### What you have to do
Show all the lines in the data below that include the word "eine".

Segment Start: Data shown

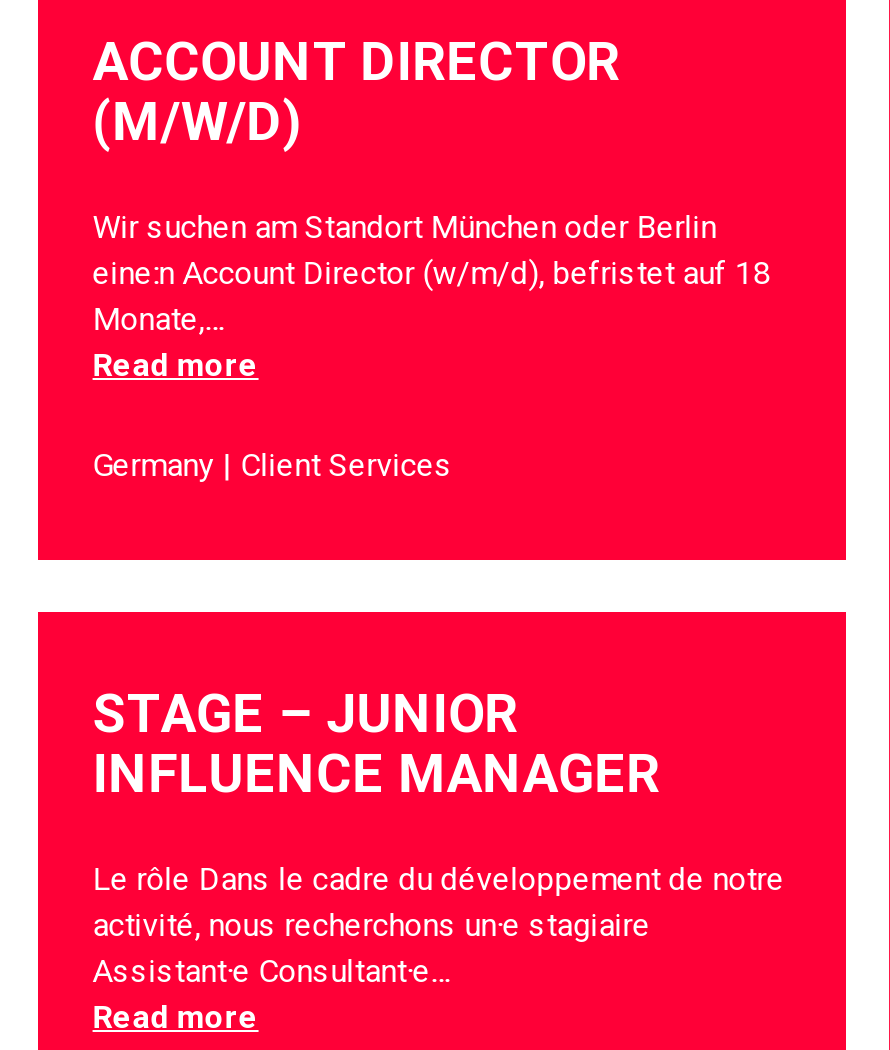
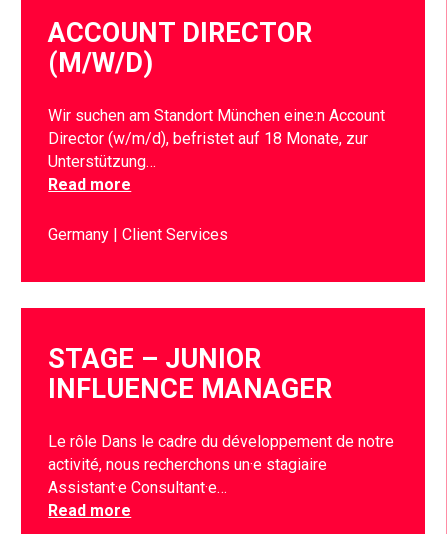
- Wir suchen am Standort München oder Berlin
- eine:n Account Director (w/m/d), befristet auf 18
- Monate,…
+ Wir suchen am Standort München eine:n Account
+ Director (w/m/d), befristet auf 18 Monate, zur
+ Unterstützung…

Segment End: Data shown

### The completed task
- eine:n Account Director (w/m/d), befristet auf 18
+ Wir suchen am Standort München eine:n Account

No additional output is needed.